Hemanjiomlar kapiller ve kavernöz olmak üzere iki tipte oluşurlar. Histolojik olarak kapiller tip çok sayıda küçük ve sınırlı damar yapılarından, kavernöz tip ise yer yer kistik kavern yapıları oluşturan damarlardan oluşur. Bu iki tip içerisinde kavernöz hemanjiom daha sık görülmektedir
1,4. Tükrük bezi tümörleri nisbeten seyrek görülmekte olup baş ve boyun neoplazmlarının yaklaşık %1-4’ünü oluşturur
1. Parotiste vasküler neoplazmlar diğer tükrük bezlerine göre daha sıktır
2,8. Ancak genellikle erken çocukluk çağında ortaya çıkmaktadır
1,2,4-6. Buna karsın yetişkinlerde parotis bezinde hemanjiom oldukça nadir olarak görülmektedir
4.
Tümörün önemli bir özelliği ilk 6-10 yıl içinde spontan gerileme göstermesidir. Hemanjiomlar çoğunlukla deride ve daha az sıklıkla kasta olmak üzere damar anomalilerinden gelişerek deri altı ve çevre organlara doğru uzanır 1.

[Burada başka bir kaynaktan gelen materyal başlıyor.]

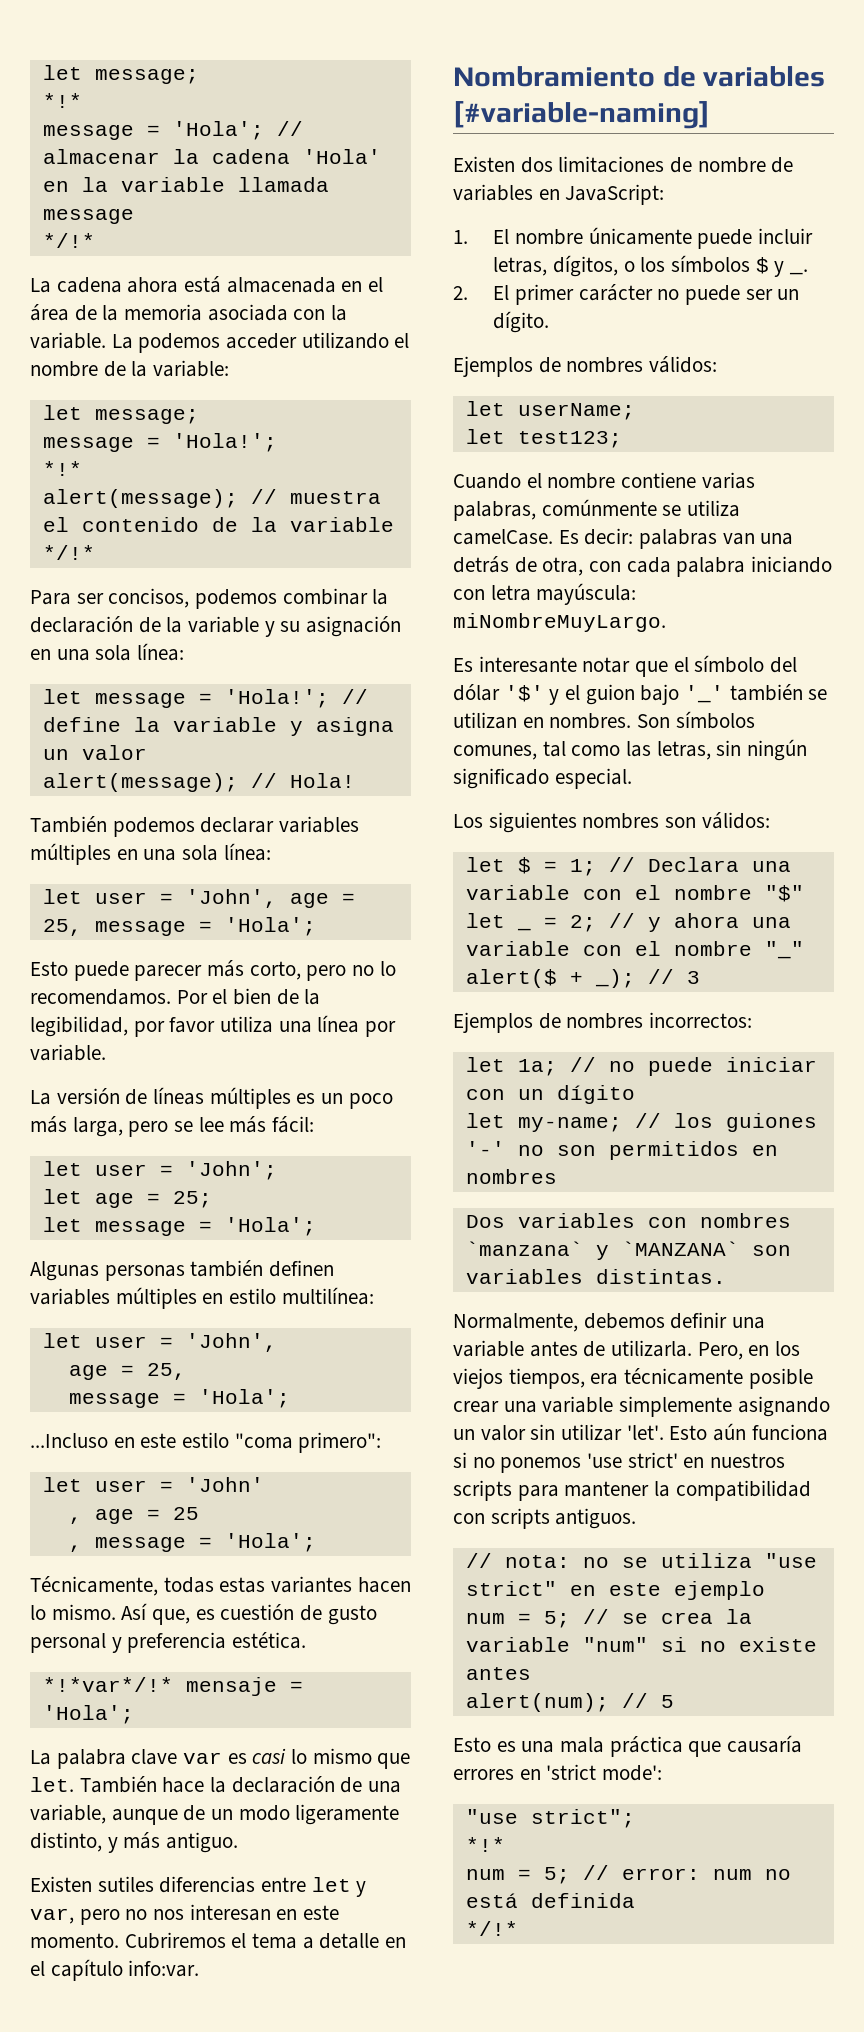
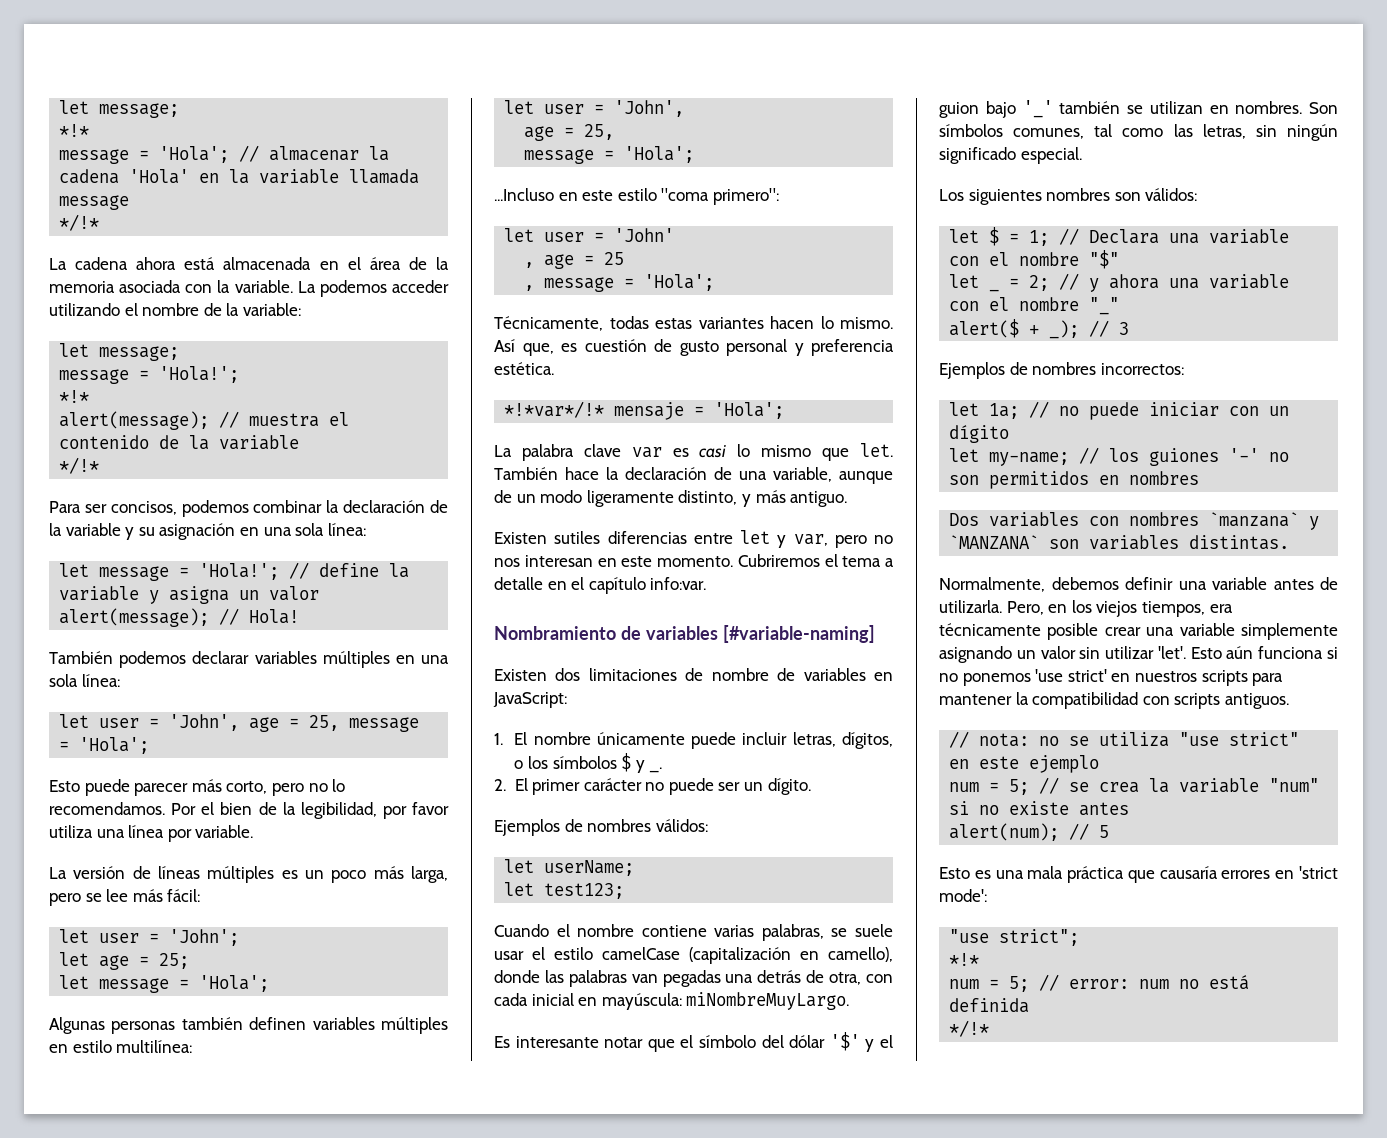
[541,499,741,517] [453,528,634,545] comúnmente se utiliza camelCase. Es decir: -> [831,924,893,937] [494,947,893,964] [494,970,564,983] se suele usar el estilo camelCase (capitalización en camello), donde las
(755, 539) none -> [662,970,721,987] pegadas
[676,556,833,577] [453,585,531,601] palabra iniciando con letra -> [531,993,598,1006] inicial en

Kapsülün olmayışı parotis bezi tümörlerinin gelişiminde önemlidir. Hemanjiomların hemen tümü yüzeyel yerleşimli olup olguların 1/3 ünde ilk 6 ayda bezin daha derin kısımlarına ilerleyebilir 1.
Tükrük bezi hemanjiomlarında komplikasyon olarak kavernlerin sklerozu ve flebit gelişebilmektedir. Ayrıca bu flebit organize olarak kalsifiye koagülüm oluşturur ve yanlışlıkla tükrük bezi taşları ile karıştırılabilir 1.
Yetişkinlerde seyrek olarak görülen bu tümörün tedavisi cerrahi eksizyon olup, endikasyonları tümörün büyük olması, hızlı büyümesi ve lezyon içine kanama olmasıdır 9.
Postoperatif rekürrensler %30 olguda gözlenir 1.
Sonuç olarak; tükrük bezlerinde ender görülen bu tümörlerin, klinikte ayırıcı tanıda göz önünde bulundurulması önemlidir.